Ecks is an embedded expression language that can add limited scripting capability to applications written in a host language. This reference implementation targets JavaScript runtimes.

Features

  • A hosted language
  • Everything is an expression
  • No side-effects
  • Strongly typed
  • All types are inferred
  • All types have value equality
  • Emphasis on brevity
  • Case insensitive
  • Optional types instead of a null value - handling is enforced
  • Almost no syntax - should be learnable in just a few minutes
  • All data structures are immutable
  • No looping constructs, only iterative methods like map, fold (i.e. reduce), and keep (i.e. filter)
  • The printable representation of all data types is identical to the literal representation. This means, among other things, that all (valid) examples in this documentation can be copied as-is into the provided REPL and evaluated.

Overview

Everything is an expression, meaning that all constructs in the language evaluate to a value.

Data Types

Integers

Ecks supports integers in decimal (e.g. 16), octal (e.g. 020), and hexadecimal (e.g. #10) notations. The minimum integer value is 0, but the maximum value depends on the host language.

Floats

Ecks also supports floating point numbers. There must be at least one digit following the decimal point (e.g. 1.0 is valid, but 1. is not). E notation is supported (e.g. 1.2e3 = 1200.0). Floating point precision is dependent on the host language.

Booleans

The boolean type contains two values: true and false. These are keywords.

Strings

Ecks strings are surrounded by either single quotes, double quotes, or backticks (template strings). Character encoding is dependent on the host language.

Examples:

'this is a string'
"this is also a string"

Escape Sequences

The following special escape sequences are provided. When present in a string, the escape sequence will be substituted with the indicated character.

\n - newline
\t - tab
\\ - backspace

Any other character escaped with a backslash will be preserved verbatim. Most significantly, this means that a backslash can be used to include a literal ' in a single quote delimited string, a " in a double quote delimited string, and a backtick or { in a template string.

Examples:

'\t This string contains \n two lines and begins with a tab character.'
'C:\\Users'
'This contraction can\'t work without the escaped single quote.'

Template Strings

String interpolation is provided via template strings.

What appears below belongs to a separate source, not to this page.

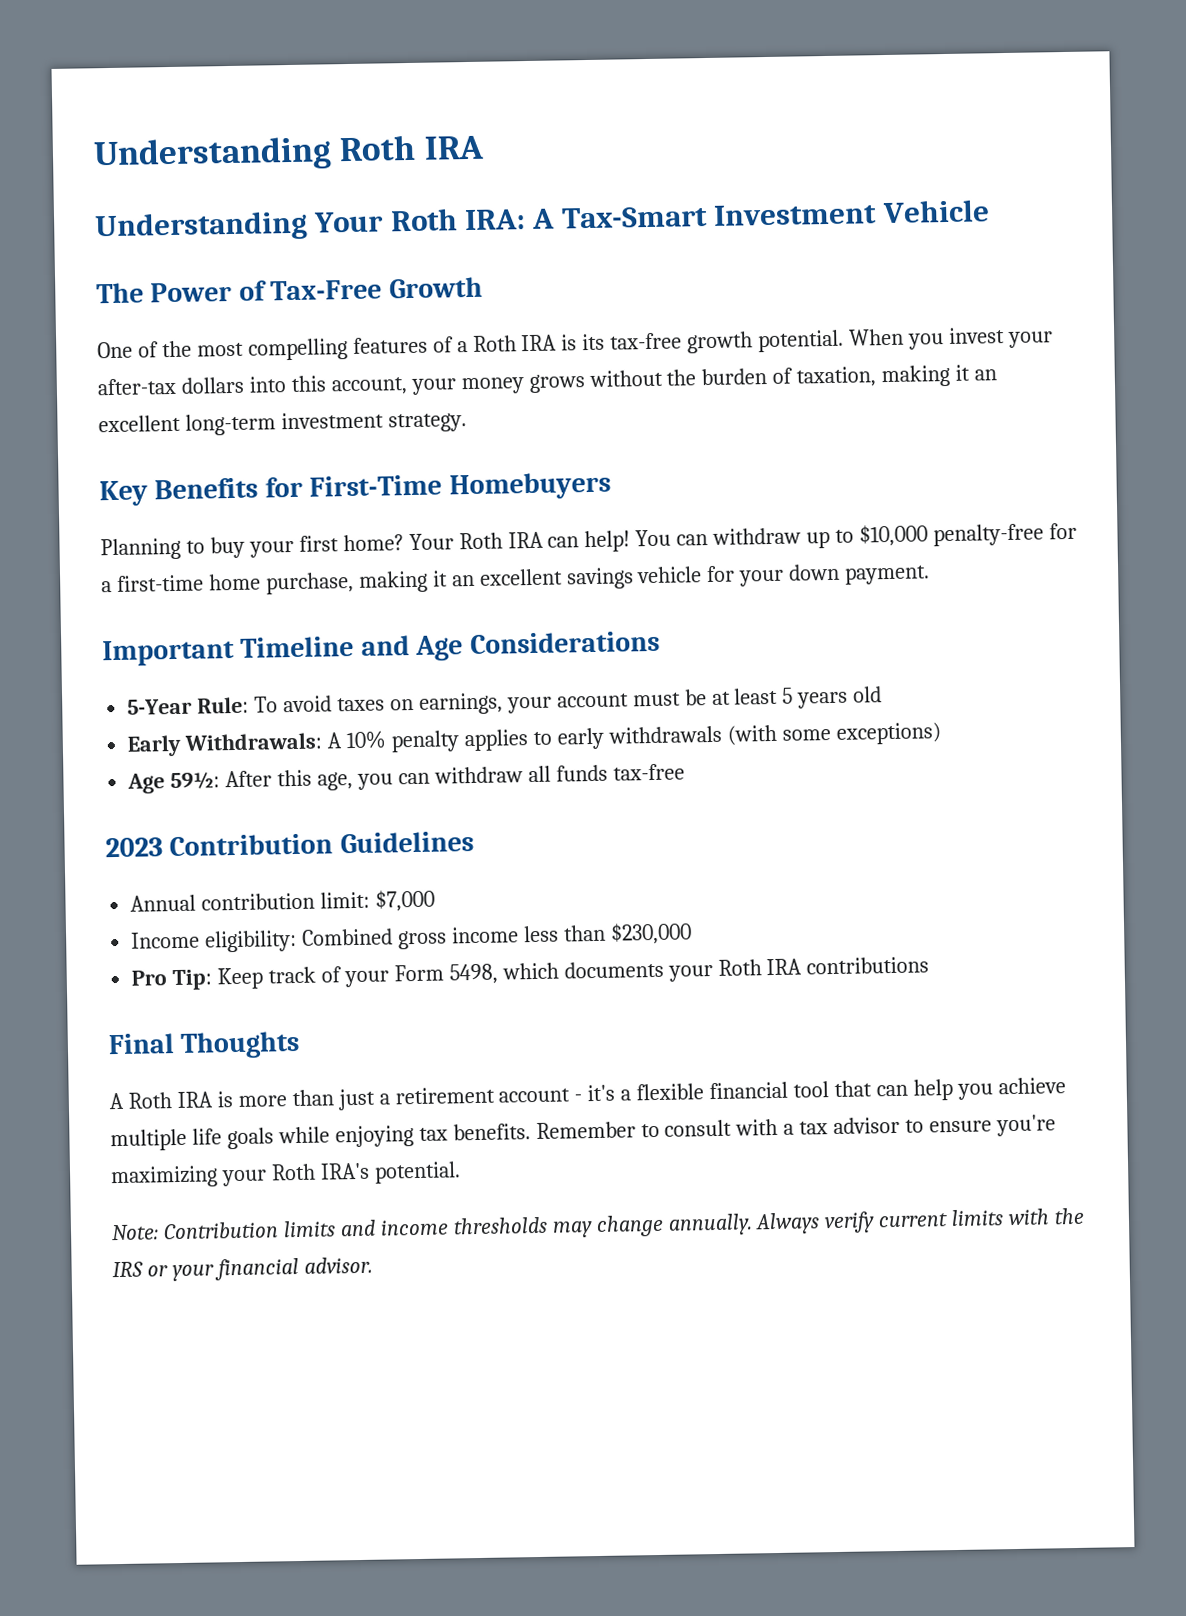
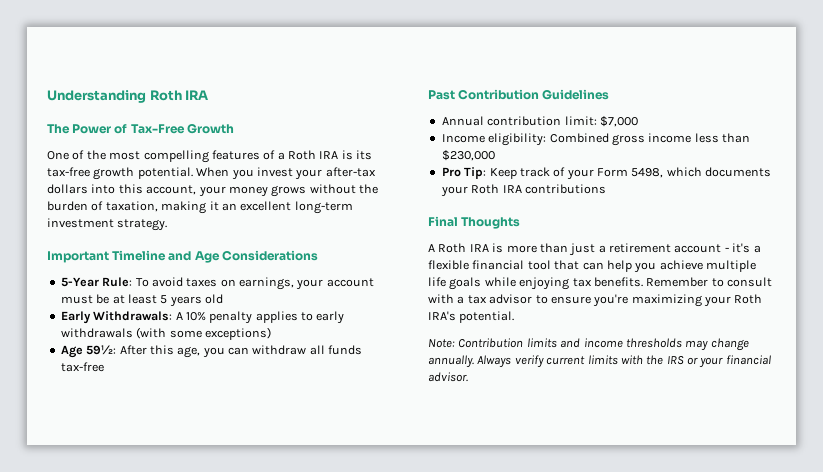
- Understanding Your Roth IRA: A Tax-Smart Investment Vehicle
- Key Benefits for First-Time Homebuyers
- Planning to buy your first home? Your Roth IRA can help! You can withdraw up to $10,000 penalty-free for a first-time home purchase, making it an excellent savings vehicle for your down payment.
- 2023 Contribution Guidelines
+ Past Contribution Guidelines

Within a backtick delimited string, an expression may be embedded between an unescaped { and a }. During an expansion step, any embedded expressions will be evaluated and replaced with the result of calling the str method on the expression (all types support the str method). Template strings may be nested to any depth.

Examples:

`1 + 1 = {1 + 1}` = '1 + 1 = 2'
`cats and {`d{'OG'.lower}s`}` = 'cats and dogs'

Control Flow

Ecks only provides very basic control flow in the form of two conditional expressions and a case analysis expression.

Conditional Expressions

All condition predicates must resolve to a bool. There is no concept of truthy/falsy values.

Ternary Operator (2 branches)

The ternary operator is a two branch conditional expression. It is analogous to an if expression in some other languages. If the CONDITION is true, then the CONSEQUENT is evaluated. Otherwise, the ALTERNATIVE is evaluated.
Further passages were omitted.